I must try it, but not here, promise


----------



## Guest

Well, I have tried on a few forums that I belong to, by doing a google search in the hope of being asked to register, including this one, and I am always welcomed with my user name, so more accounts on the same forum seems very unlikely as your computer is recognised,
of course I am not a hacker and very naive at this sort of thing


----------



## soundandfury

@Andante
You don't mean 'hacker', you mean 'cracker'. The distinction is important (http://www.catb.org/jargon/html/H/hacker.html http://www.catb.org/jargon/html/C/cracker.html)
I say this as a hacker (senses 1,2,3,4,7). But I only have 1 account (of course; who would need more?)


----------



## Guest

soundandfury said:


> @Andante
> You don't mean 'hacker', you mean 'cracker'. The distinction is important (http://www.catb.org/jargon/html/H/hacker.html http://www.catb.org/jargon/html/C/cracker.html)
> I say this as a hacker (senses 1,2,3,4,7). But I only have 1 account (of course; who would need more?)


Fair enough, I stand corrected, BTW I did find one way to to get extra accounts 

Can any one tell me why my signature is not shown in posts ?


----------



## opus67

Andante said:


> Can any one tell me why my signature is not shown in posts ?


I saw the Hello Kitty (?) in one of your posts.

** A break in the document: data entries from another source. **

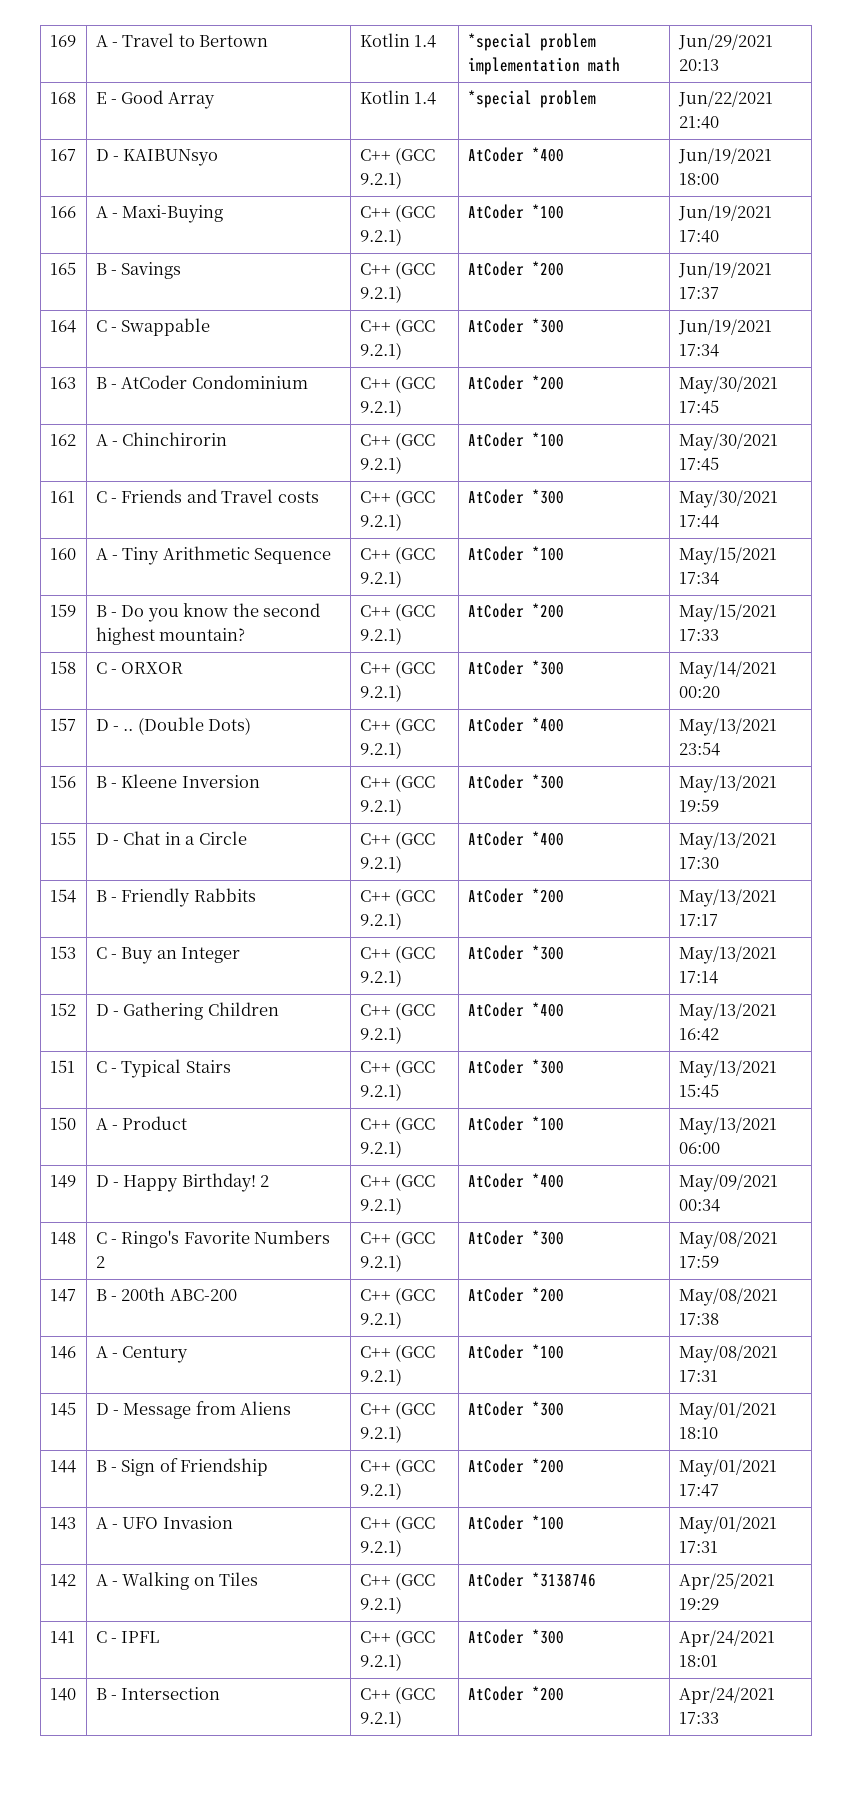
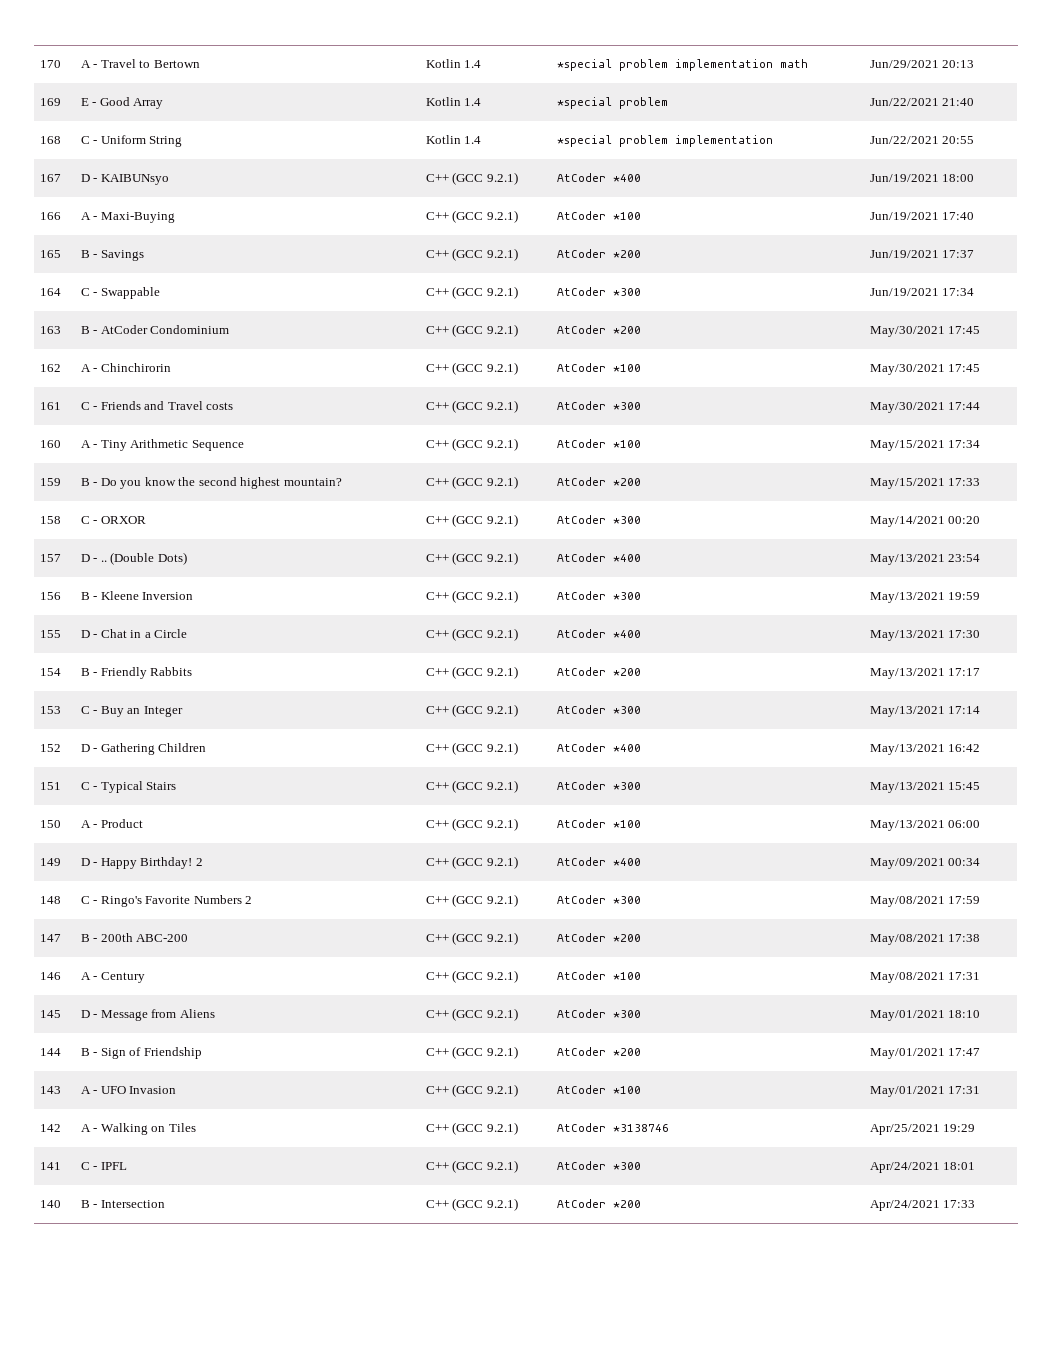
[49,35,76,47] 169 -> [39,60,61,68] 170
[49,92,76,104] 168 -> [39,98,61,106] 169
(719, 122) none -> [39,136,61,144] [80,135,183,147] [425,135,482,144] [556,135,773,147] [869,136,975,144] // 168 | C - Uniform String | Kotlin 1.4 | *special problem implementation | Jun/22/2021 20:55

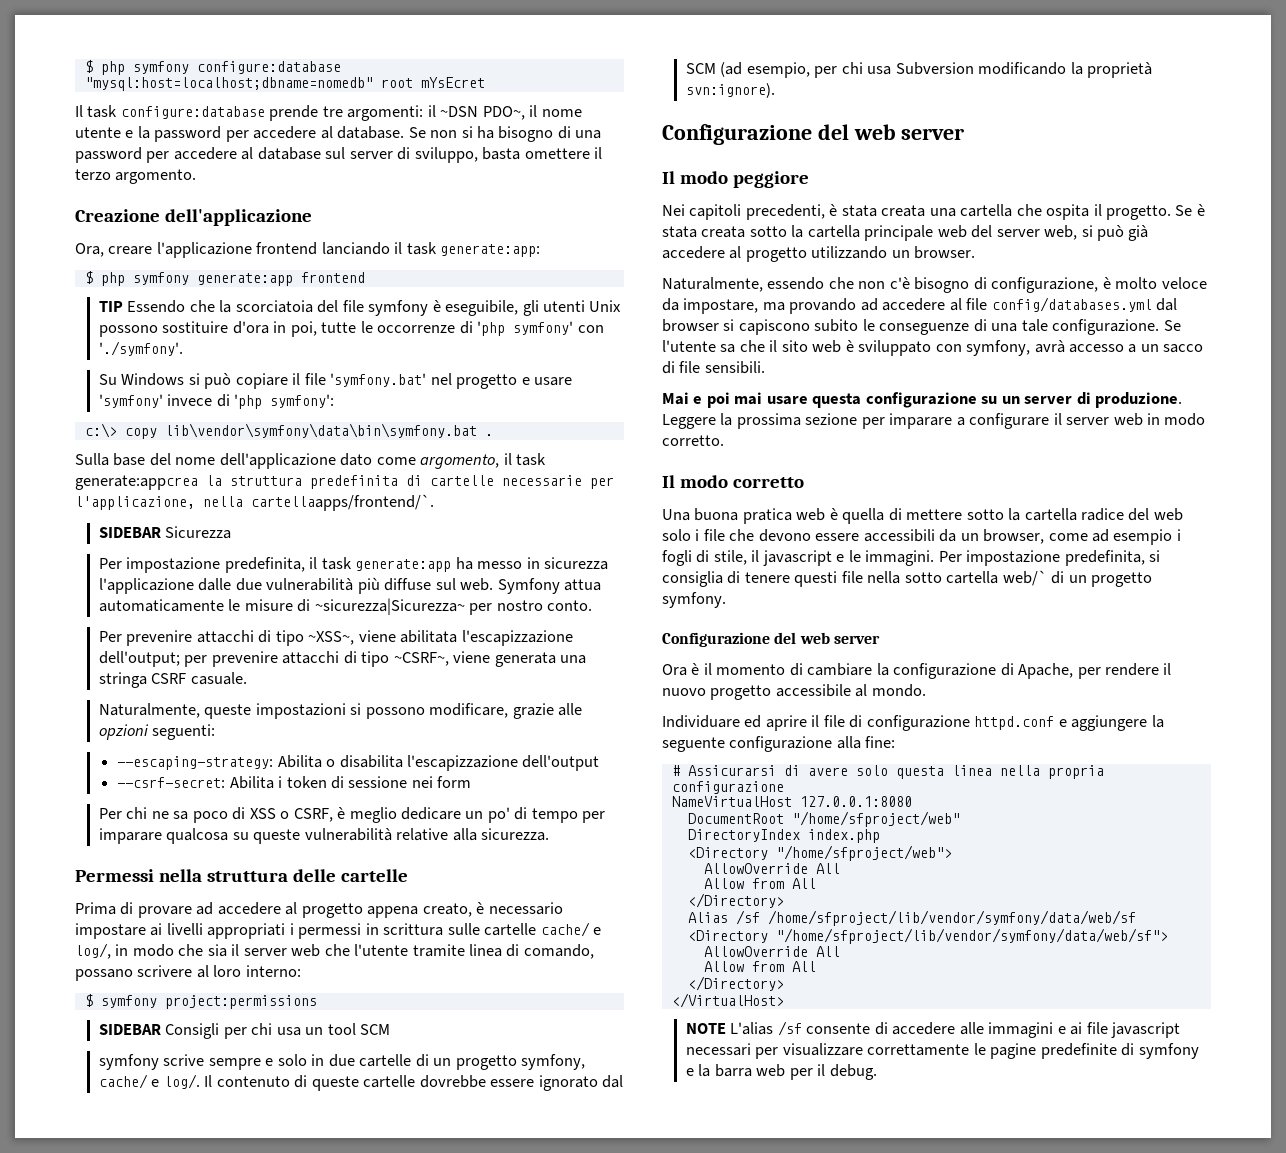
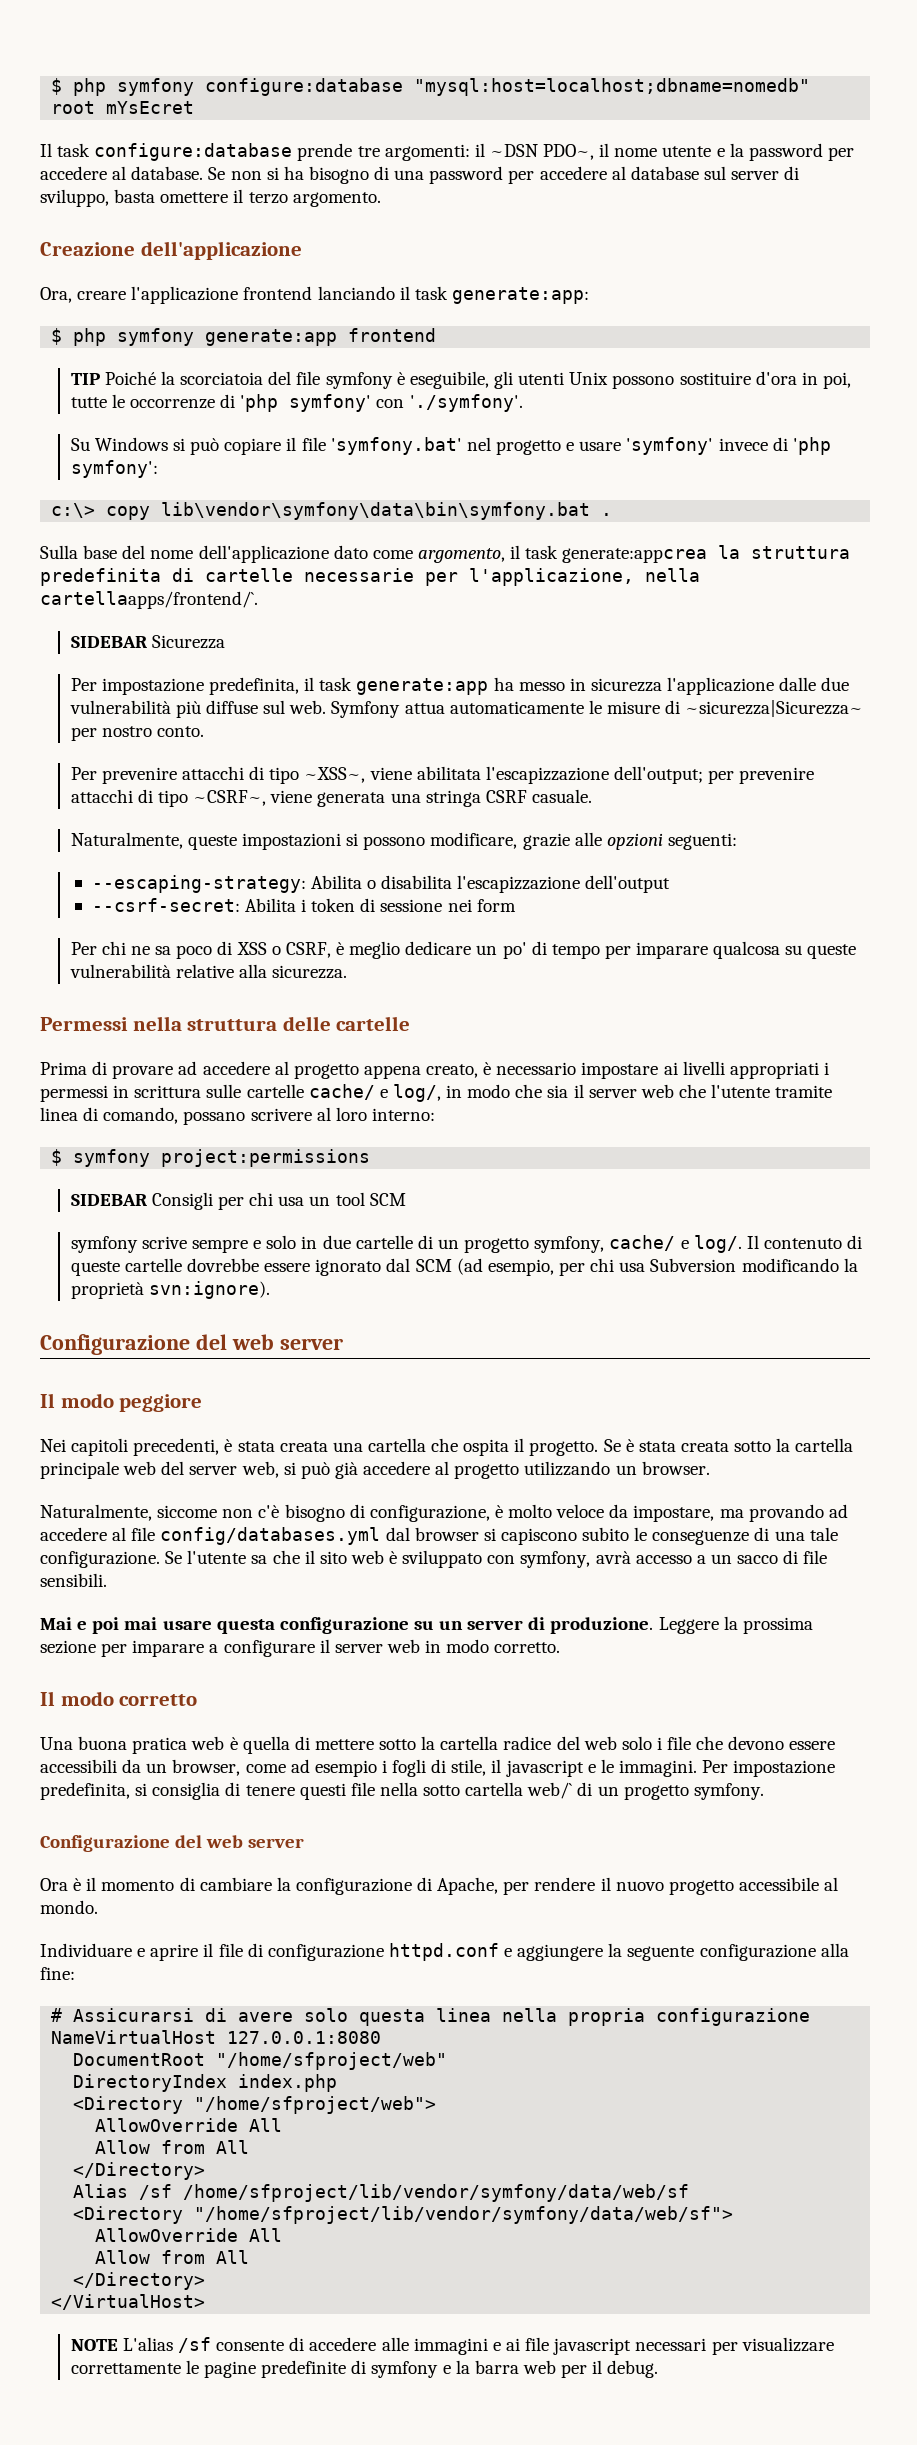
[127,300,215,313] Essendo che -> [104,371,156,385] Poiché
[767,277,854,290] essendo che -> [157,1505,218,1518] siccome
[744,715,762,728] ed -> [137,1948,146,1957] e

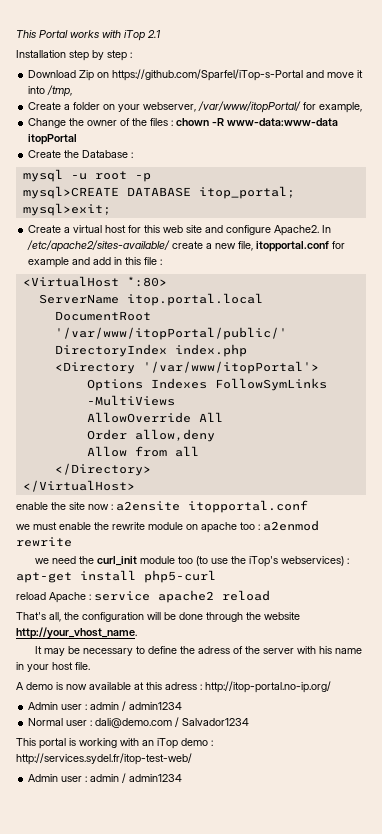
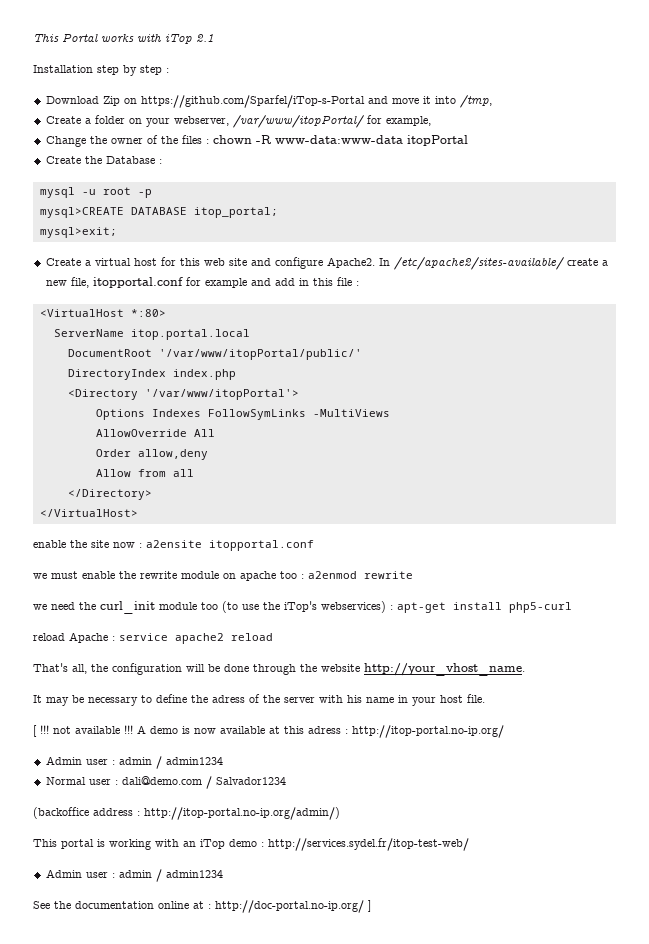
(90, 666) none -> [33,725,133,737] [ !!! not available !!!
(250, 722) none -> [33,807,340,820] // (backoffice address : http://itop-portal.no-ip.org/admin/)
(183, 778) none -> [33,900,371,913] // See the documentation online at : http://doc-portal.no-ip.org/ ]

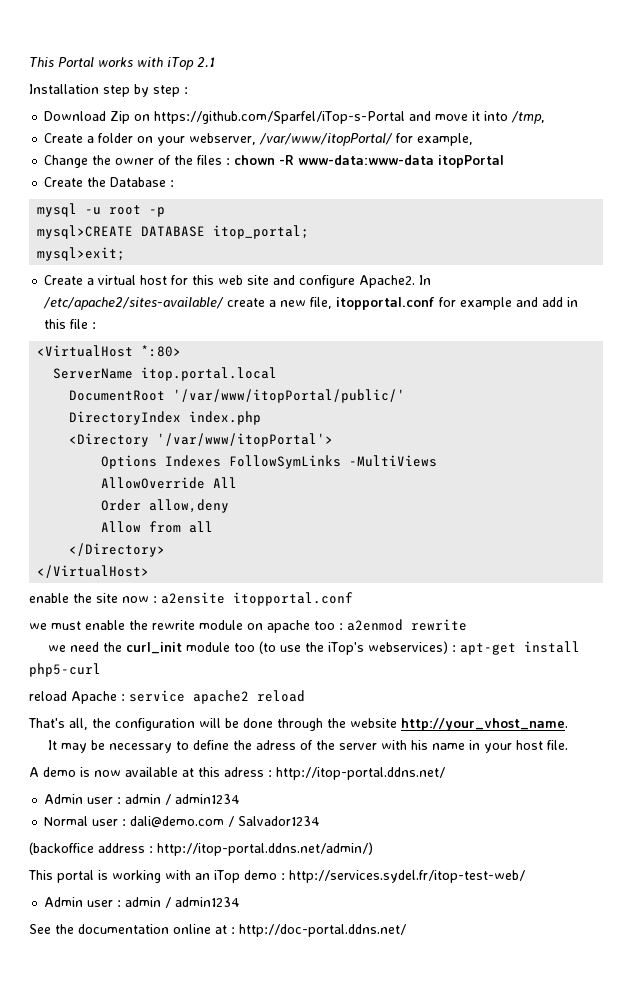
[33,725,133,737] [ !!! not available !!! -> (569, 745) none
[352,725,504,738] http://itop-portal.no-ip.org/ -> [276,767,445,780] http://itop-portal.ddns.net/
[144,807,340,820] http://itop-portal.no-ip.org/admin/) -> [157,842,373,856] http://itop-portal.ddns.net/admin/)
[215,900,371,913] http://doc-portal.no-ip.org/ ] -> [239,924,406,937] http://doc-portal.ddns.net/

Your post must be at least 51 words long for your sig. to show up.

http://www.talkclassical.com/1242-conditional-signatures.html


----------



## ClasicalTB

I have only one account on Talkclassical!


----------



## Guest

opus67 said:


> I saw the Hello Kitty (?) in one of your posts. Your post must be at least 51 words long for your sig. to show up.
> 
> http://www.talkclassical.com/1242-conditional-signatures.html


Thanks, I didn't realise that but it does make very good sense  btw it was meant to be a Bunny


----------



## Alnitak

Interesting question, and as interesting as embarrassing … I would have answered zero last month because of my absence since last year.

Nevertheless, I’d curious to know how many accounts Mr Loochazee has got aboard, if I am allowed to ask such an indiscreet question (and perhaps as stupid as insolent.)


----------



## Argus

Just the 2.

This Argus account and the StlukesguildOhio account.


----------



## clavichorder

Argus said:


> Just the 2.
> 
> This Argus account and the StlukesguildOhio account.


I'm disinclined to believe this.


----------



## Stargazer

What would be the point of having more than 1? Mass trolling?


----------



## sheffmark

Why would i need more than one?


----------



## kv466

clavichorder said:


> I'm disinclined to believe this.


Well, I got my own _and_ the Aramis account so anything is possible!


----------



## Cnote11

I only have one.


----------



## Dodecaplex

I have this one and HerlockSholmes, which was banned due to certain reasons that are completely unrelated to pr0nography.


----------



## Crudblud

CoAG is my alter ego.


----------



## Philip

Argus said:


> Just the 2.
> 
> This Argus account and the StlukesguildOhio account.


Dang, Argus is on a necroposting _roll_!


----------



## Cnote11

Dodecaplex said:


> I have this one and HerlockSholmes, which was banned due to certain reasons that are completely unrelated to pr0nography.


I hadn't an idea you were HerlockSholmes, or is this a joke?


----------



## clavichorder

Cnote11 said:


> I hadn't an idea you were HerlockSholmes, or is this a joke?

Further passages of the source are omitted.